Как же объясняют социологи этот парадокс? Вот объяснение авторов исследования: «Экономические результаты и последствия [приватизации] оцениваются обществом во многом положительно. В значительной степени, как считают опрошенные, те цели и задачи, которые она преследовала, удалось решить».

Вот в чем дело — операция приватизации промышленности удалась.

Но из того, что грабителю удалось достичь цели, которые он преследовал, никак не следует, что мы эти цели одобряем. Употребив метафору грабежа, которую принимают 75% населения, мы можем сказать, что грабителям, снявшим с Акакия Акакиевича шинель, «удалось достичь той цели, которую они преследовали». Но ведь подавляющее большинство опрошенных ощущают себя в положении Акакия Акакиевича!
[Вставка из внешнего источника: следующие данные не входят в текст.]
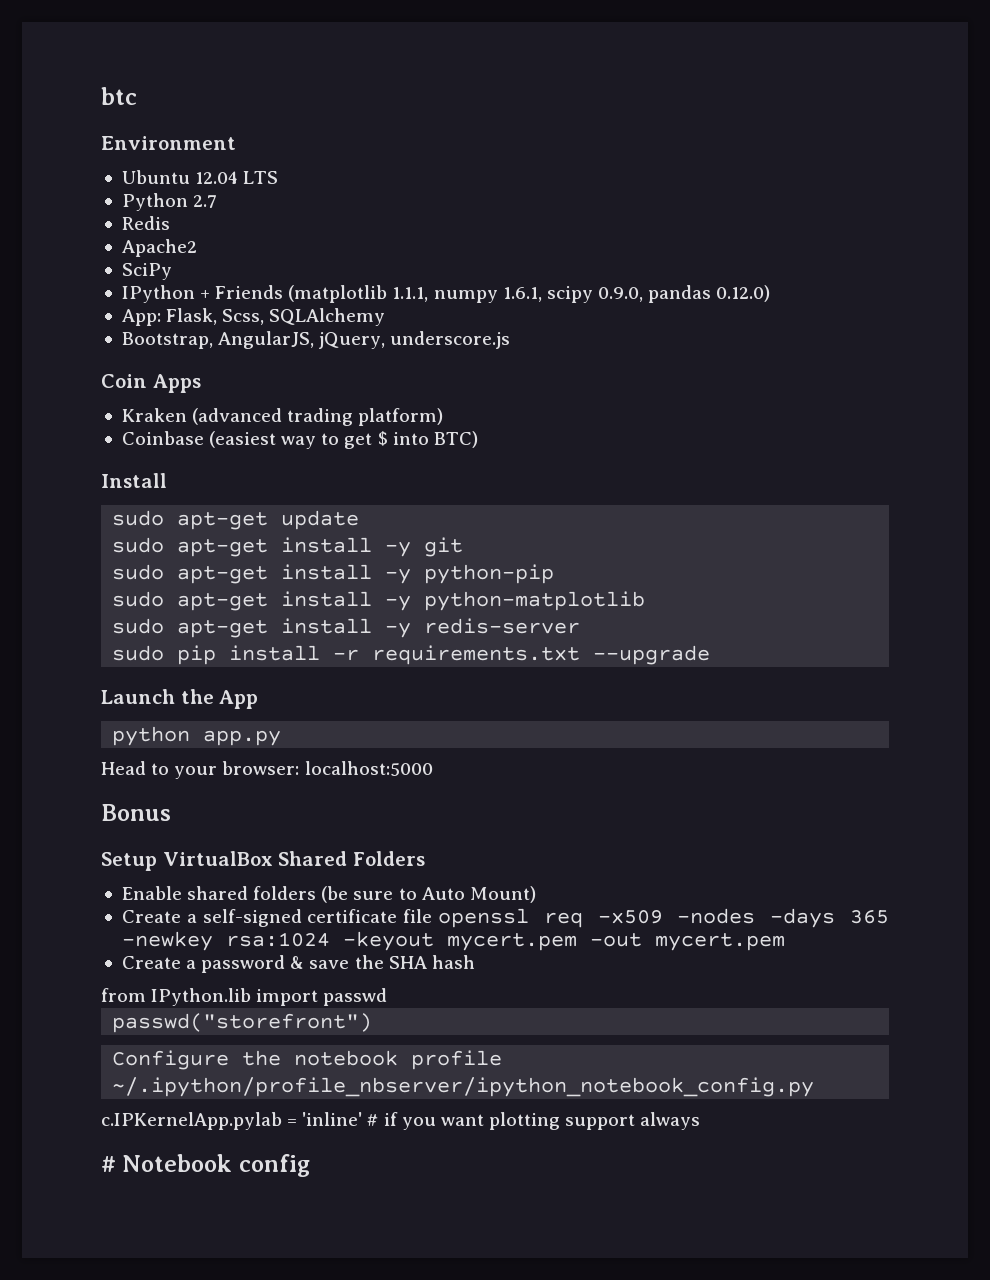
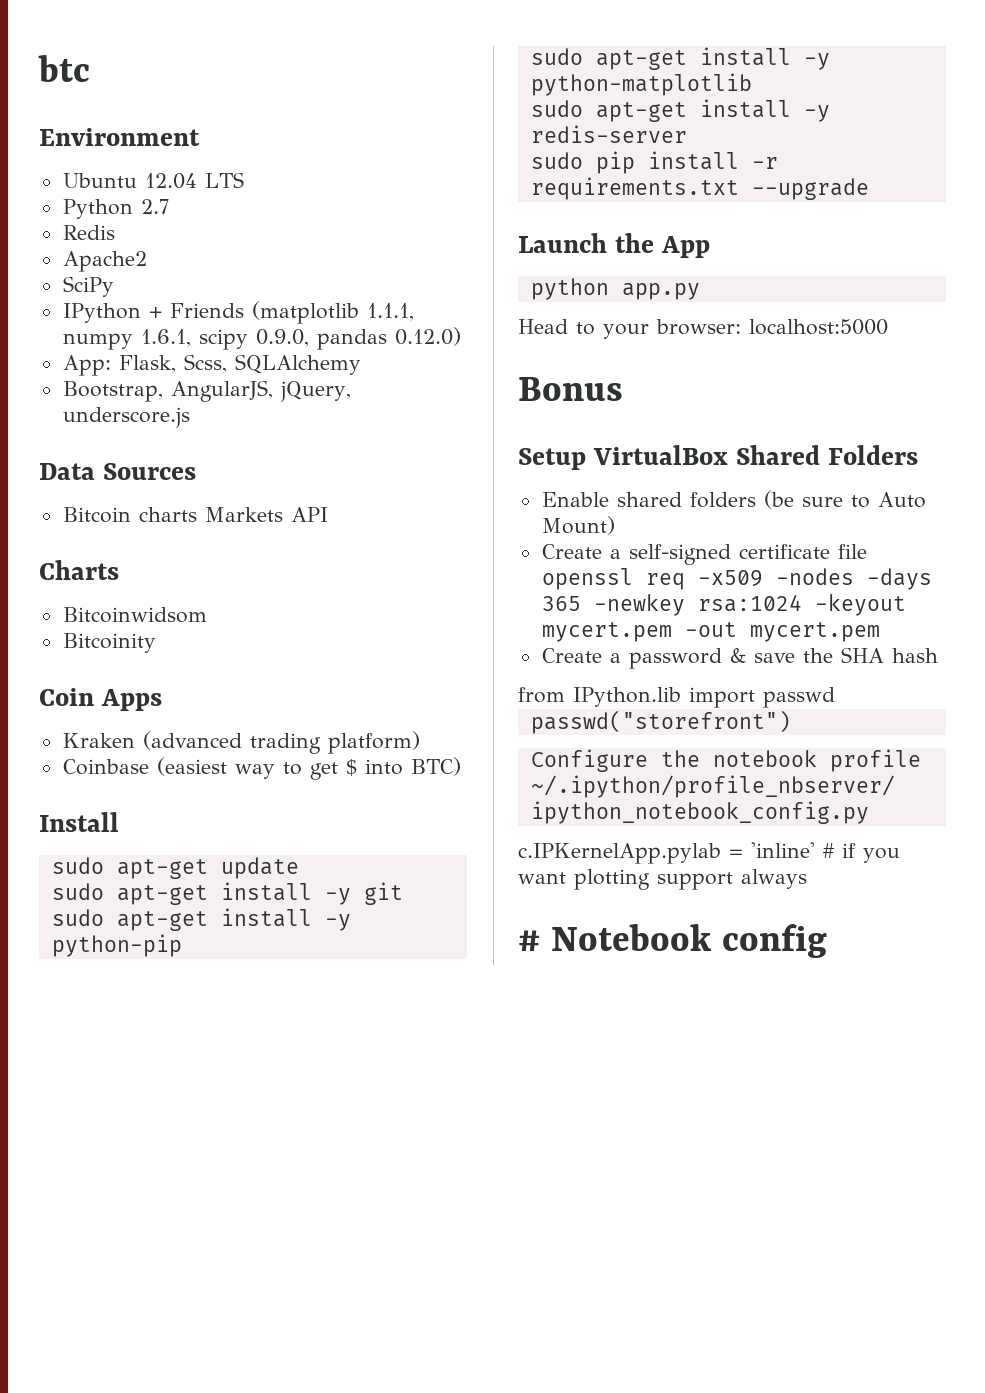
(511, 340) none -> [39,463,197,480] [62,507,328,523] [39,560,119,580] [62,607,207,623] [62,633,156,653] // Data Sources // Bitcoin charts Markets API // Charts // Bitcoinwidsom // Bitcoinity

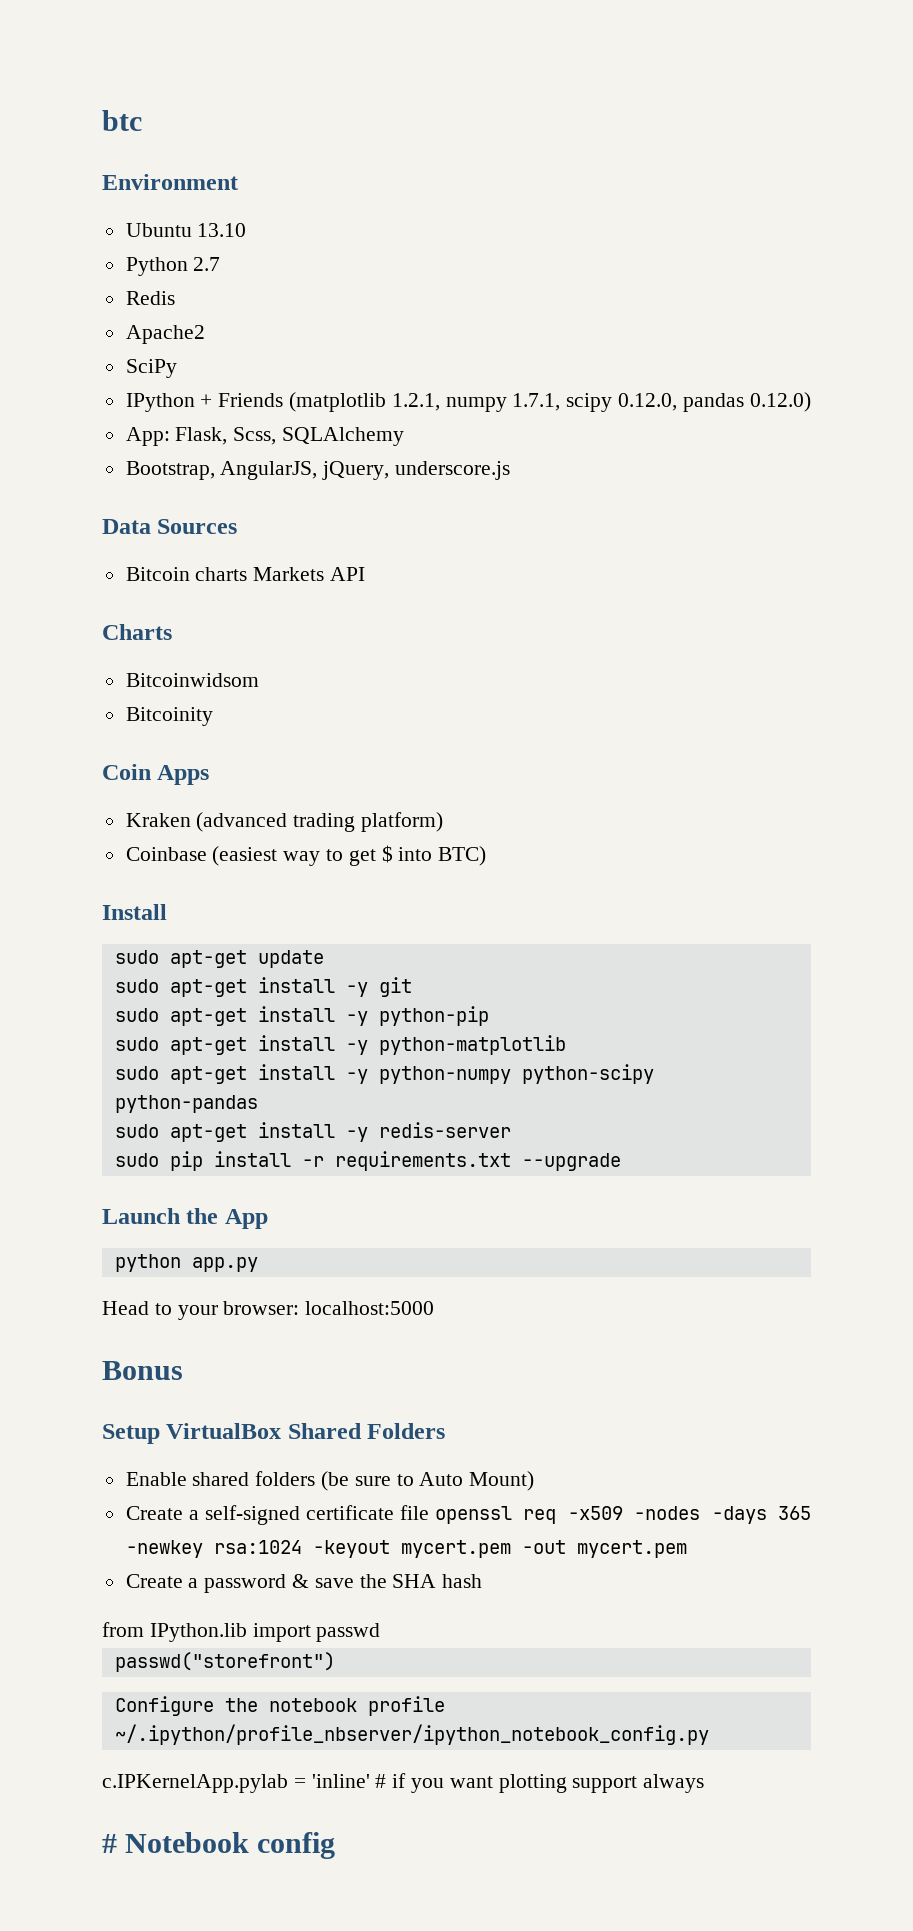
[144,172,244,189] 12.04 LTS -> [197,223,247,237] 13.10
[366,303,414,321] [62,329,309,350] 1.1.1, numpy 1.6.1, scipy 0.9.0, -> [391,393,678,412] 1.2.1, numpy 1.7.1, scipy 0.12.0,
(752, 84) none -> [114,1064,654,1084] [114,1095,258,1113] // sudo apt-get install -y python-numpy python-scipy python-pandas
Нельзя же констатацию успеха грабителей принимать за их одобрение.164

3) Возможно, перед нами опять метаморфоза общественного сознания, описанная выше: в суждении о приватизации в контексте поставленных социологами вопросов представление людей расщепляется, из него вытесняется память о самой приватизации. Сознание опрошенных переключается на их отношение не к конкретному социальному изменению 1990-х гг. — приватизации отечественной промышленности, — а совсем к иным сторонам общественных отношений. То есть, опрошенные говорят о совсем ином предмете, чем их спрашивают социологи.

вернуться

164

Менее важным, но все же существенным является тот факт, что и цели приватизации население воспринимало нечетко и противоречиво. Этот аспект приватизации даже опрошенные эксперты (обычно более умеренные, чем население) оценили негативно: «Непродуманность и поспешность, с которой проводилась приватизация, слабый учет мирового опыта и игнорирование российской специфики привели к тому, что декларировались одни цели, а на практике все развивалось по иному сценарию. Так считают 95% экспертов. В итоге реальная собственность, по мнению 67% экспертов, была распределена в интересах узкого круга лиц, а подавляющее большинство россиян оказались обманутыми» (выделено нами) [1].